4. Dans la construction de la signification et des connotations que nous attribuons aux symboles apparents de la religion ou de l’identité, tels que des turbans et le foulard, nous devons continuer à maintenir un esprit ouvert et accueillant sur la manière dont ces symboles sont définis collectivement. Plus spécifiquement, nous devrions continuer à nous écouter mutuellement et à évaluer à sa juste valeur l’opinion de ceux qui choisissent de faire de ces symboles une partie de leur identité. Si d’aucuns s’inquiètent de la façon dont ces symboles sont utilisés en dehors du Québec, ces symboles peuvent être explicitement définis de sorte qu’en tant que Québécois nous pouvons dire clairement les significations que nous acceptons et celles qui contredisent nos valeurs.

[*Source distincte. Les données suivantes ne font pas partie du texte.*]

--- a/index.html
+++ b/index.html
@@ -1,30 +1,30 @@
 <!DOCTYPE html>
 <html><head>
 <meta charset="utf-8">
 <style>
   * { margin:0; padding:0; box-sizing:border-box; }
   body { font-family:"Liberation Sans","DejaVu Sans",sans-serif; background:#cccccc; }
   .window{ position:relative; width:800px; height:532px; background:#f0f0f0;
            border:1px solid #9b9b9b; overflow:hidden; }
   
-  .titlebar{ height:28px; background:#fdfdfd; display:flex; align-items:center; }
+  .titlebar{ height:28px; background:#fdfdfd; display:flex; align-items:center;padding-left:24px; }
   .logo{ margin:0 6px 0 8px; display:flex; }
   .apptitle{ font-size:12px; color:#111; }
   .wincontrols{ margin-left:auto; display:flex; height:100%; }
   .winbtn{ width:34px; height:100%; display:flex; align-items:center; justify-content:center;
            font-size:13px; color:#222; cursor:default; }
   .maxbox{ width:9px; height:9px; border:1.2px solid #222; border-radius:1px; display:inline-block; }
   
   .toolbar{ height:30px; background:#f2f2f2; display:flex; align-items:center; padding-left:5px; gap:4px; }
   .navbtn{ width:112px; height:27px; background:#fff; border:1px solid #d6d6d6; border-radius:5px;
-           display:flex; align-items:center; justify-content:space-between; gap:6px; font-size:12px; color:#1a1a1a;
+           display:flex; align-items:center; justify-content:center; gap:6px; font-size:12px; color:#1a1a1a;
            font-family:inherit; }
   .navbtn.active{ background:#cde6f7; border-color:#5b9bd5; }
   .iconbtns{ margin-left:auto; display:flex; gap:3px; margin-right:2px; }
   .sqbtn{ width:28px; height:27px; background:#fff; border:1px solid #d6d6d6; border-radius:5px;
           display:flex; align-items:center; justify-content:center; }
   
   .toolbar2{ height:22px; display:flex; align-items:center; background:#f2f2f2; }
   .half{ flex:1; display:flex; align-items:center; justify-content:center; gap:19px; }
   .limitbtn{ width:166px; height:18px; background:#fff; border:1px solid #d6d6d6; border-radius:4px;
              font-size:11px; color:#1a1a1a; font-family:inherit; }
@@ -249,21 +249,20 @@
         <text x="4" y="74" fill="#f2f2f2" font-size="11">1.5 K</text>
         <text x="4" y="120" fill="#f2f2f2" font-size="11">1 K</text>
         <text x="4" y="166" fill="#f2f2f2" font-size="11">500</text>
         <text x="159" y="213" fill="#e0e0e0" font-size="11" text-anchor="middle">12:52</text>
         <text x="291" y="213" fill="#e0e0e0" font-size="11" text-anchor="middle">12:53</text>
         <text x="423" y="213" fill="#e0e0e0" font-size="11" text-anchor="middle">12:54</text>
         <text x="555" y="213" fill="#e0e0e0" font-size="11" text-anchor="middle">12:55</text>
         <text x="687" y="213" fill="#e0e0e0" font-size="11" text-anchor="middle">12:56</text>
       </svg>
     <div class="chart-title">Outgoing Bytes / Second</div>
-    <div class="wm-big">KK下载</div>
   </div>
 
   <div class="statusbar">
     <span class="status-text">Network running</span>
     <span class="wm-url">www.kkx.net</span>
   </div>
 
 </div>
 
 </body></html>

5. Comme le Québec français continue d’affirmer et promouvoir une identité culturelle unique à l’intérieur d’une majorité anglophone du Canada, il devrait soutenir le droit des minorités de faire de même à l’intérieur de ses frontières. La discrimination systémique contre les minorités les chassera de plus en plus de la vie publique, compromettant la fonction même du secteur public. Limiter certaines expressions culturelles ou religieuses signifie l’exclusion de certaines couches de la population et les prive de leurs droits.

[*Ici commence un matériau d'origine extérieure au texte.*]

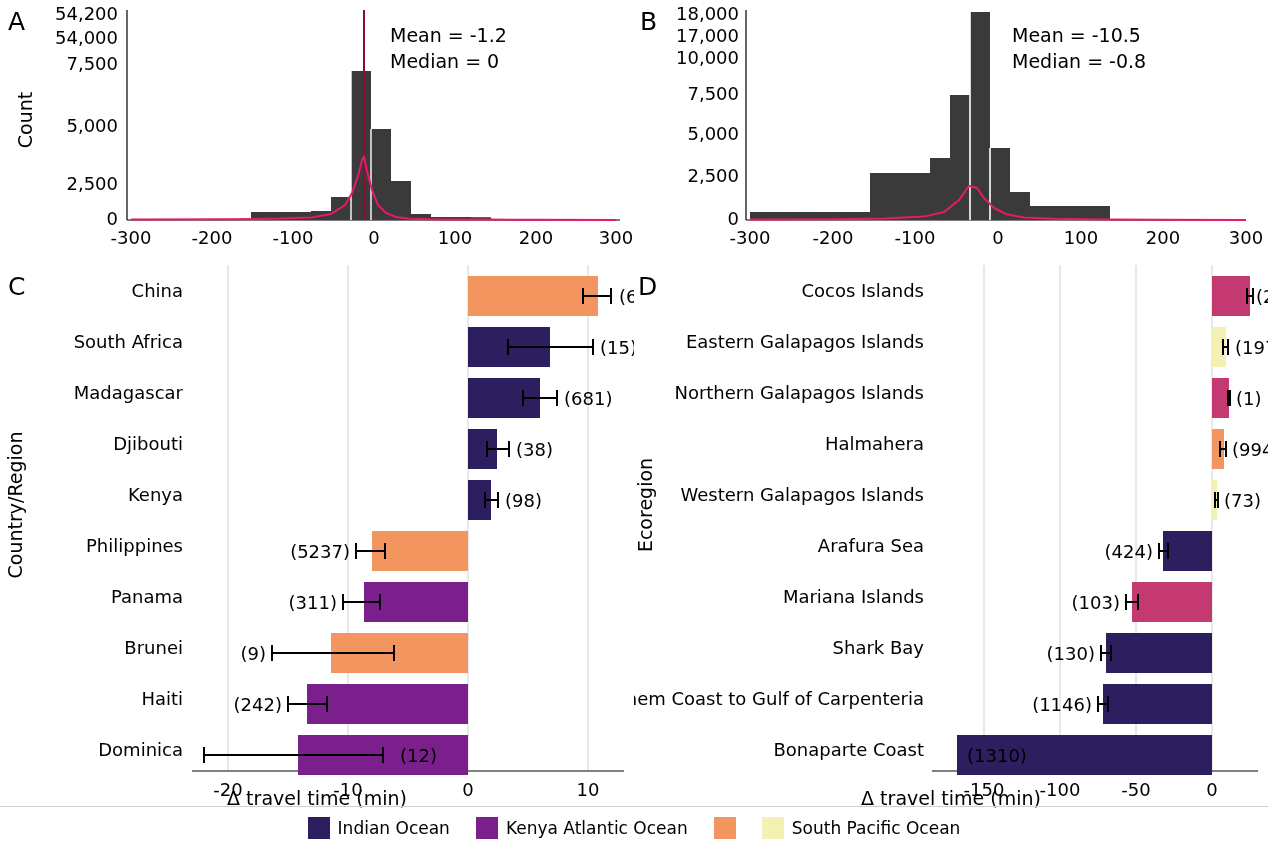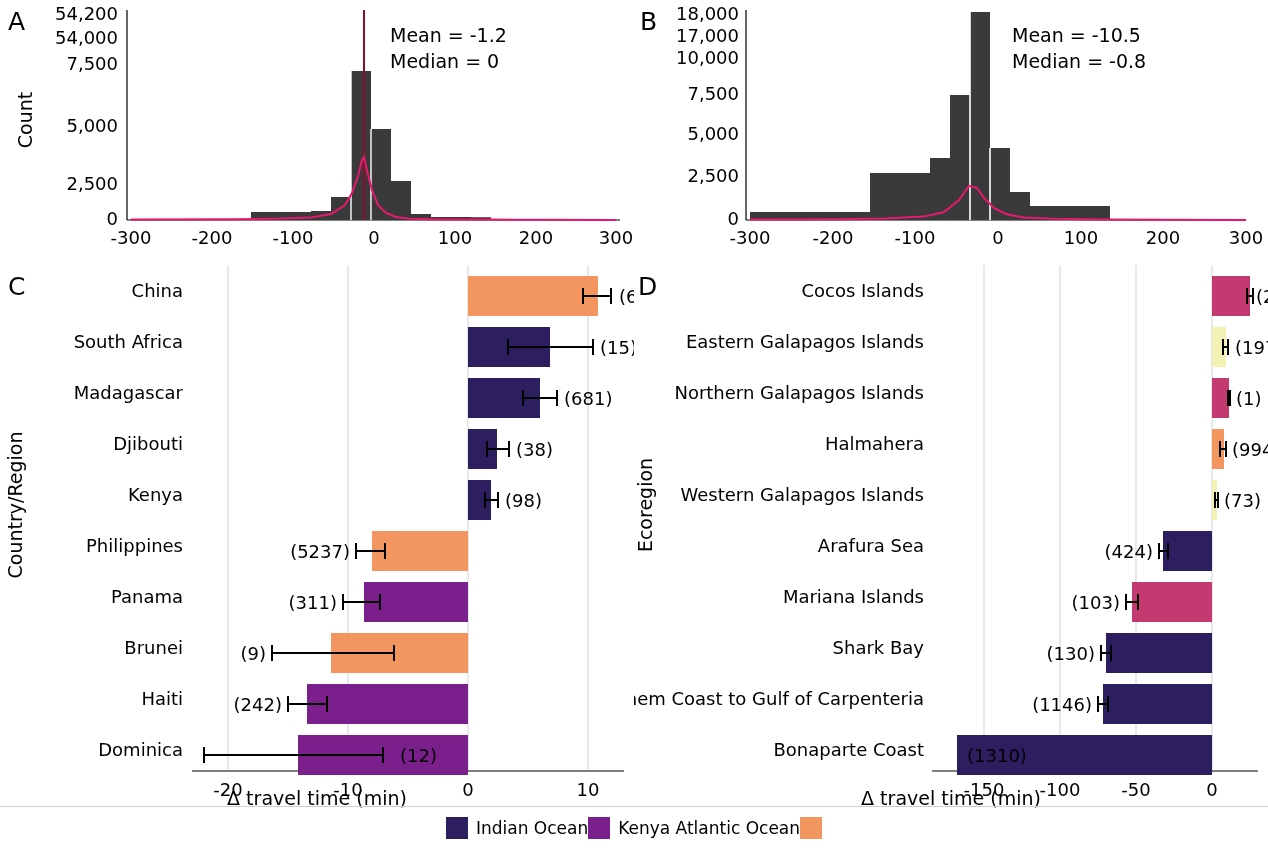--- a/index.html
+++ b/index.html
@@ -11,21 +11,21 @@
     overflow:hidden;
   }
   .panel{position:absolute;}
   .axis-label{font-size:19px;fill:#000;}
   .tick-text{font-size:18px;fill:#000;}
   .panel-letter{font-size:25px;fill:#000;}
   .annot{font-size:19px;fill:#000;}
   svg{display:block;}
   .legend{
     position:absolute;left:0;top:806px;width:1268px;height:44px;
-    display:flex;justify-content:center;
+    display:flex;justify-content:center;gap:26px;
   }
   .legend-item{display:flex;align-items:center;gap:8px;}
   .legend-swatch{width:22px;height:22px;display:inline-block;}
   .legend-label{font-size:17px;}
   .sep{position:absolute;left:0;right:0;height:1px;background:#cfcfcf;}
 </style>
 </head>
 <body>
 
 <div class="panel" style="left:0px;top:0px;width:634px;height:248px;">
@@ -348,13 +348,17 @@
     <span class="legend-swatch" style="background:#2d1e5f;"></span>
     <span class="legend-label">Indian Ocean</span>
   </div>
   <div class="legend-item">
     <span class="legend-swatch" style="background:#7a1f8b;"></span>
     <span class="legend-label">Kenya Atlantic Ocean</span>
   </div>
   <div class="legend-item">
     <span class="legend-swatch" style="background:#f2955e;"></span>
   </div>
+  <div class="legend-item">
+    <span class="legend-swatch" style="background:#f4f1b4;"></span>
+    <span class="legend-label">South Pacific Ocean</span>
+  </div>
 </div>
 
 </body></html>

6. Les musulmans sont victimes de mauvaises perceptions stéréotypées construites à leur sujet par les médias et certains groupes politiques en dehors du Québec et à l’intérieur pour servir certains intérêts économiques, idéologiques et politiques. Ces préjugés et stéréotypes sont utilisés pour pousser les musulmans à renoncer à certains de leurs droits en tant que minorité vivant dans la société québécoise. Nous devons rester vigilants du fait qu’il devient de plus en plus impopulaire de nous prévaloir de nos droits en tant que musulmans. Notre expérience est que nous avons souvent le sentiment de la nécessité de prendre d’autres voies que celles à laquelle nous avons droit de peur de gagner le mépris de la société. Compte tenu de cela, d’autres groupes devraient s’impliquer ou être mis en place pour veiller à ce que tous les droits continuent d’être protégés.
7. On oublie souvent que ce ne sont pas seulement des immigrants qui introduisent des pratiques culturelles différentes dans une société d’accueil. De nombreux Québécois de souche, par exemple, choisissent l’islam et adoptent des pratiques culturelles qui ne proviennent pas du Québec. Curieusement, l’argument selon lequel les immigrants devraient adopter les pratiques locales à l’arrivée ne s’applique pas ici. Lors de la définition des valeurs implicites dans des choses telles que l’habillement vestimentaire, il faut noter que de nombreux Québécois de souche socialisés libéralement décident d’adopter les mêmes pratiques, faisant que ces pratiques ne sont plus des éléments exclusivement étrangers mais font partie de notre évolution culturelle interne.
Conclusion
La laïcité peut être interprétée d’une perspective d’exclusion en vue de servir comme un outil pour obtenir l’hégémonie culturelle, assimiler les minorités et nier leurs droits religieux et culturels. À ce titre, elle est une forme de discrimination et de racisme culturel. En revanche, l’interprétation inclusive de la laïcité réalise l’idéal de la neutralité de l’État, sans empiéter sur les droits d’un membre de la société et assure une réelle égalité entre tous les citoyens.